George V with the British and Dominion prime ministers at the 1926 Imperial Conference

India strongly supported the Empire in the First World War. It expected a reward, but failed to get home rule as the Raj kept control in British hands and feared another rebellion like that of 1857. The Government of India Act 1919 failed to satisfy demand for independence. Mounting tension, particularly in the Punjab region, culminated in the Amritsar Massacre in 1919. Nationalism surged, and centered in the Congress Party led by Gandhi.[26] In Britain public opinion was divided over the morality of the massacre, between those who saw it as having saved India from anarchy, and those who viewed it with revulsion.[27][28]

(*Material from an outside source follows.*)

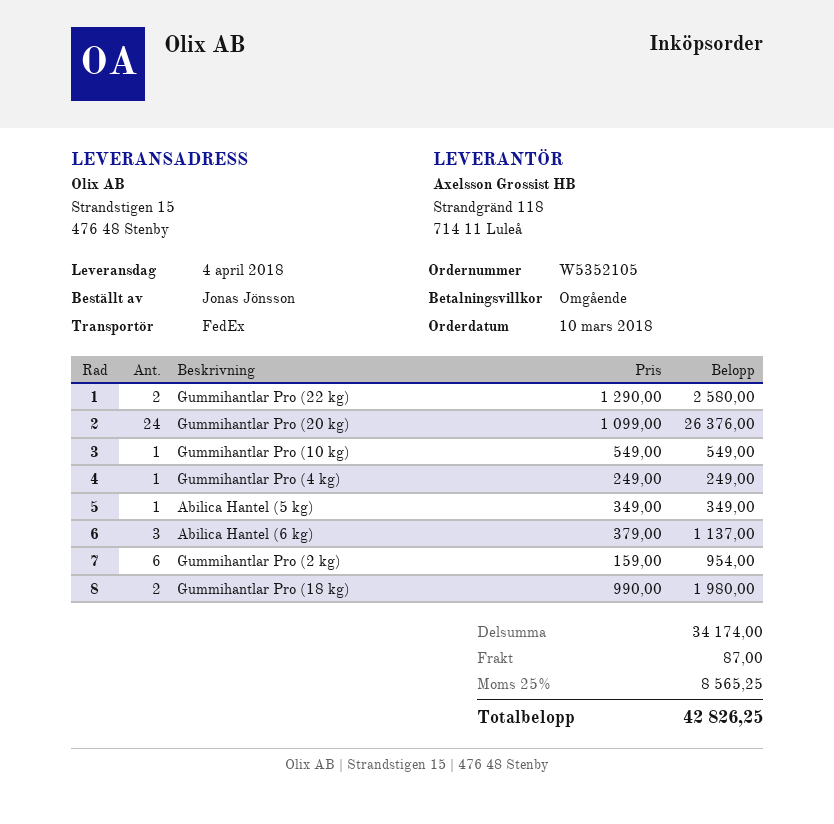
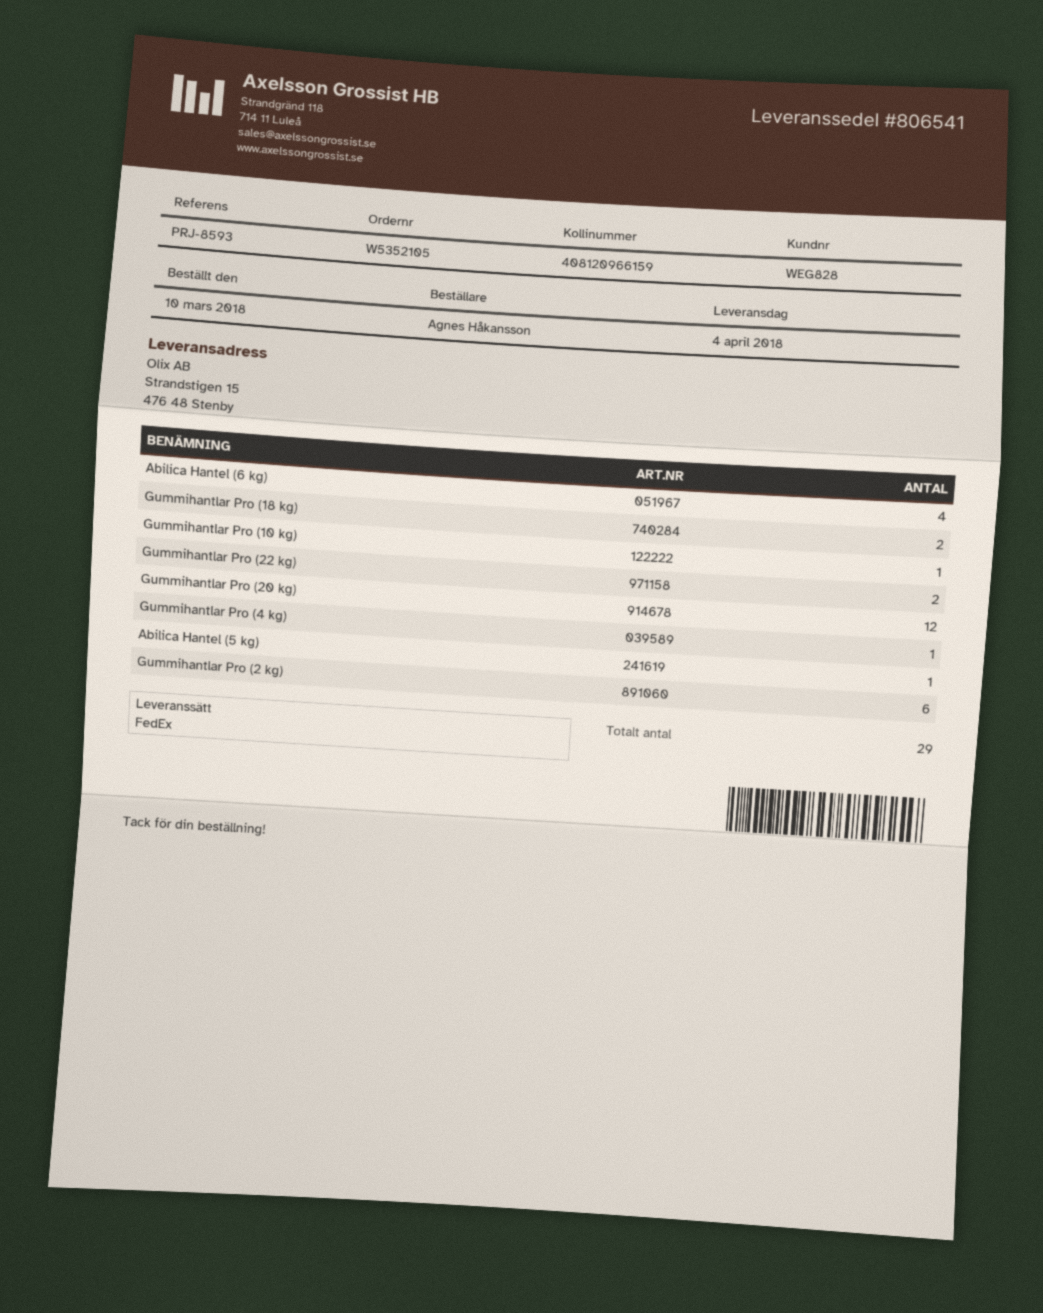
ordered by: Jonas Jönsson -> Agnes Håkansson
Gummihantlar Pro (20 kg): 24 -> 12
Abilica Hantel (6 kg): 3 -> 4

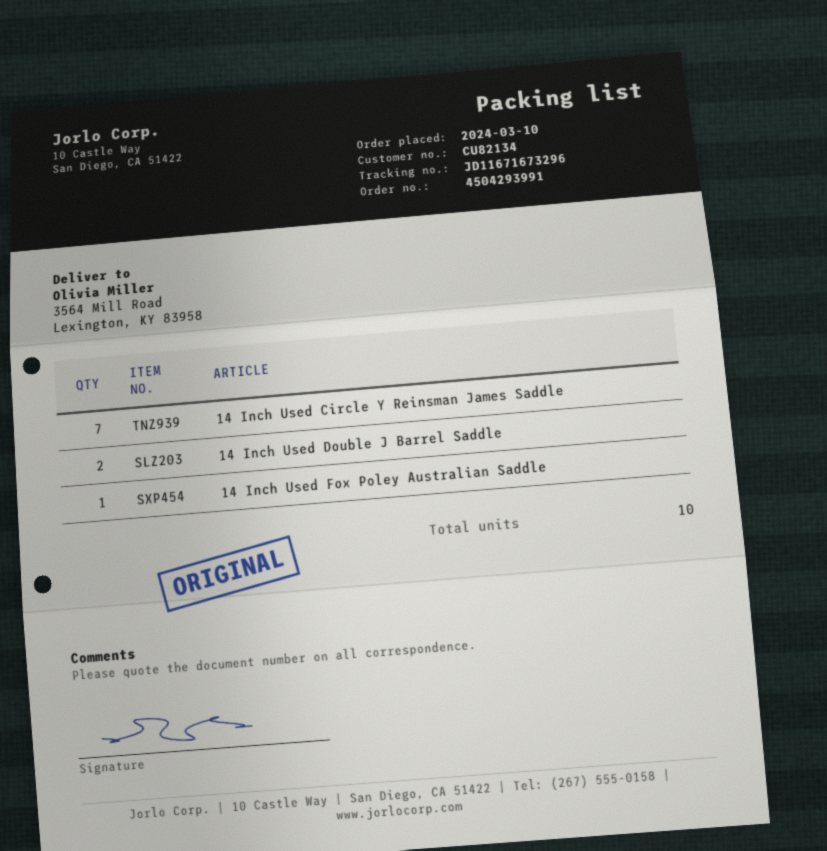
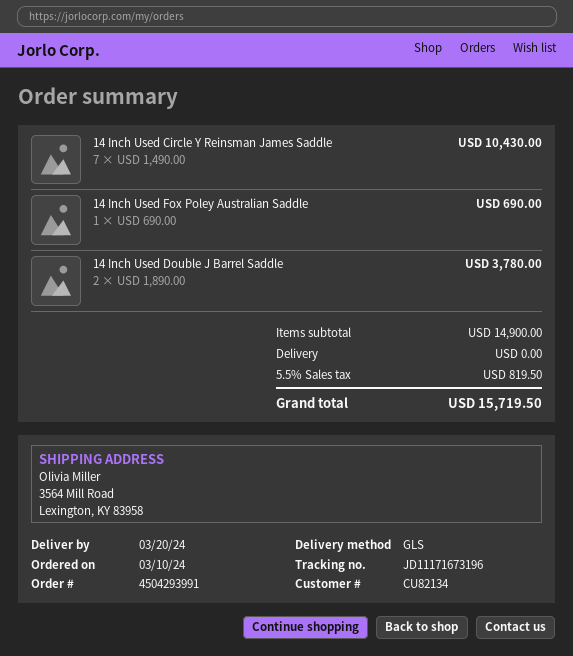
tracking number: JD11671673296 -> JD11171673196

Egypt had been under de facto British control since the 1880s, despite its nominal ownership by the Ottoman Empire. In 1922 it was granted formal independence, though it continued to be a client state following British guidance. Egypt joined the League of Nations. Egypt's King Faud and his son King Farouk, and their conservative allies, stayed in power with lavish life styles thanks to an informal alliance with Britain who would protect them from both secular and Muslim radicalism.[29] Iraq, a British mandate since 1920, gained official independence in 1932 when King Faisal agreed to British terms of a military alliance and an assured flow of oil.[30][31]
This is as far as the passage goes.